→ **TO DO**:
Output, exactly as written, the lines below starting at the line containing "N=1008) = 100.774 | <0.001" and ending at the line containing "- Using available". Drop the pictures and keep both end lines.
[DATA SHOWN]
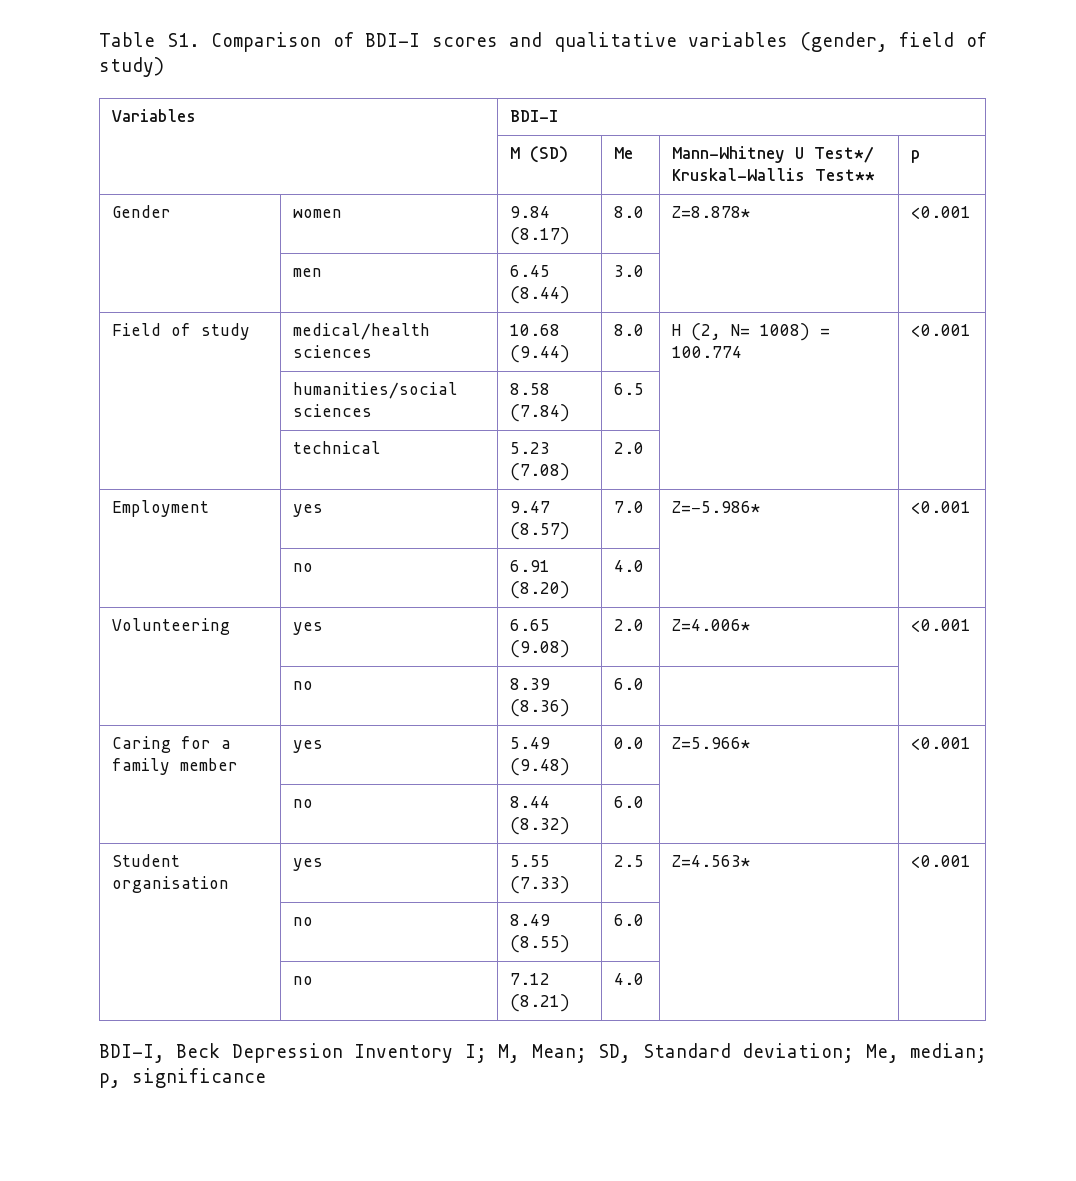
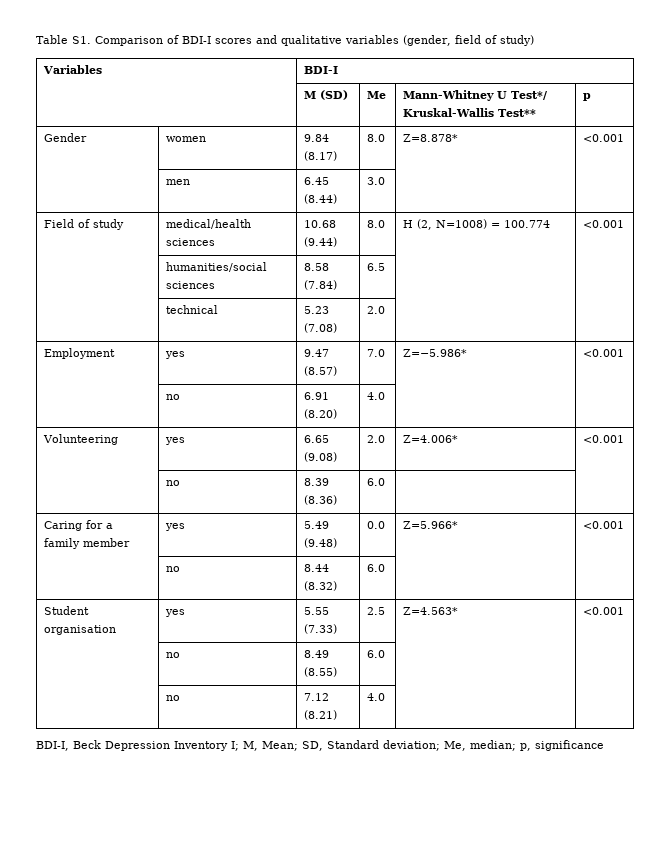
- Field of study | medical/health sciences | 10.68 (9.44) | 8.0 | H (2, N= 1008) = 100.774 | <0.001
+ Field of study | medical/health sciences | 10.68 (9.44) | 8.0 | H (2, N=1008) = 100.774 | <0.001

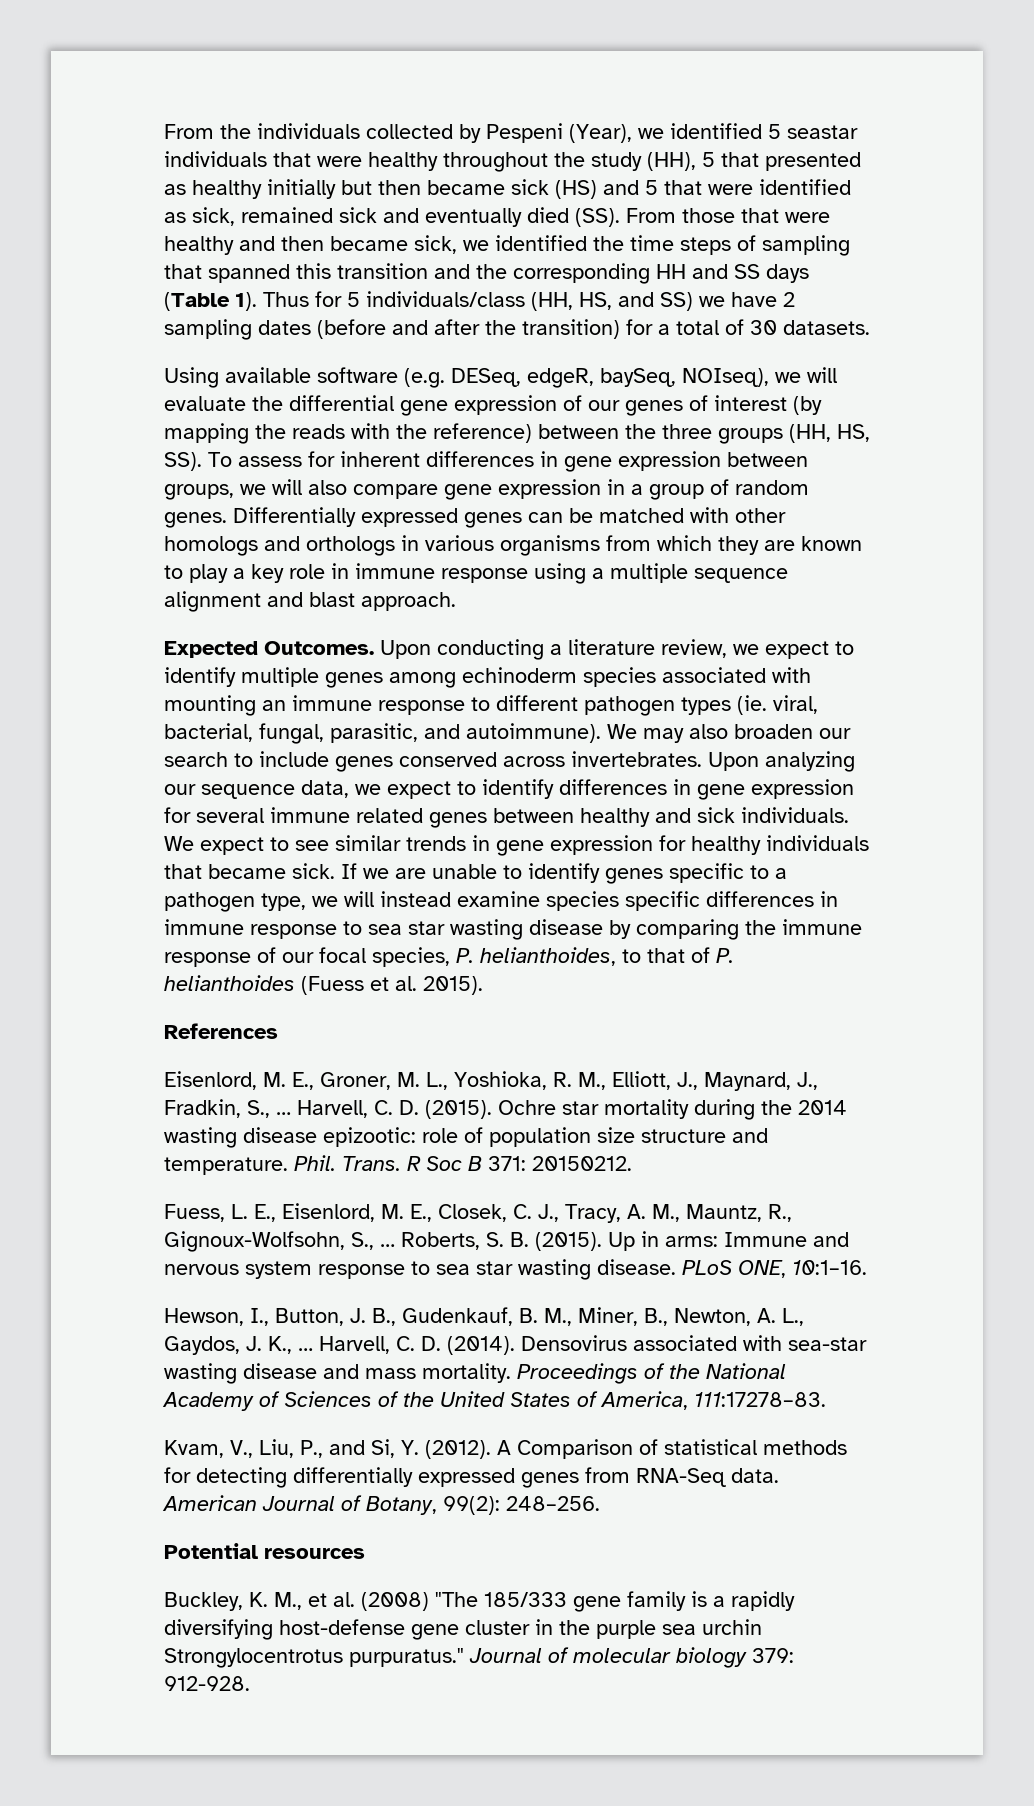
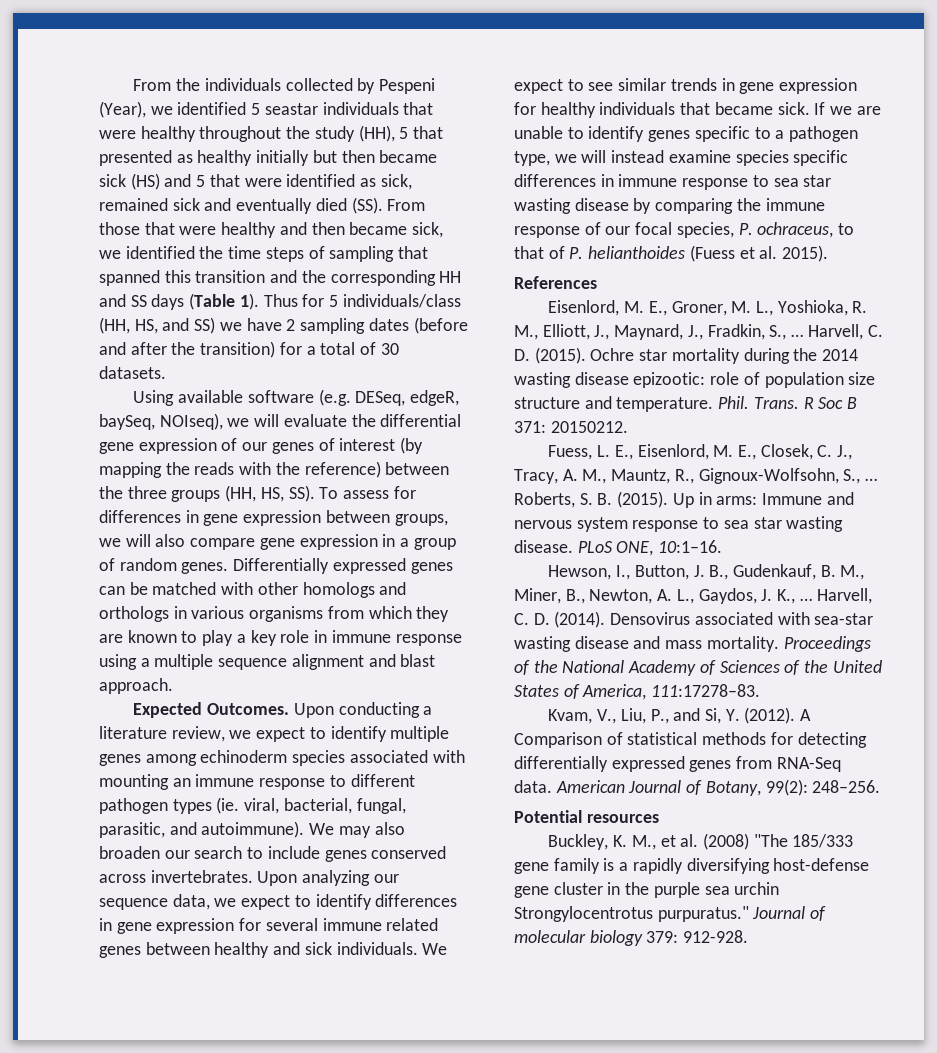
- Using available software (e.g. DESeq, edgeR, baySeq, NOIseq), we will evaluate the differential gene expression of our genes of interest (by mapping the reads with the reference) between the three groups (HH, HS, SS). To assess for inherent differences in gene expression between groups, we will also compare gene expression in a group of random genes.
+ Using available software (e.g. DESeq, edgeR, baySeq, NOIseq), we will evaluate the differential gene expression of our genes of interest (by mapping the reads with the reference) between the three groups (HH, HS, SS). To assess for differences in gene expression between groups, we will also compare gene expression in a group of random genes.
- If we are unable to identify genes specific to a pathogen type, we will instead examine species specific differences in immune response to sea star wasting disease by comparing the immune response of our focal species, P. helianthoides, to that of P. helianthoides (Fuess et al. 2015).
+ If we are unable to identify genes specific to a pathogen type, we will instead examine species specific differences in immune response to sea star wasting disease by comparing the immune response of our focal species, P. ochraceus, to that of P. helianthoides (Fuess et al. 2015).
[/DATA SHOWN]
→ **OUTPUT OF THE TASK**:
+ Field of study | medical/health sciences | 10.68 (9.44) | 8.0 | H (2, N=1008) = 100.774 | <0.001

- Using available software (e.g. DESeq, edgeR, baySeq, NOIseq), we will evaluate the differential gene expression of our genes of interest (by mapping the reads with the reference) between the three groups (HH, HS, SS). To assess for inherent differences in gene expression between groups, we will also compare gene expression in a group of random genes.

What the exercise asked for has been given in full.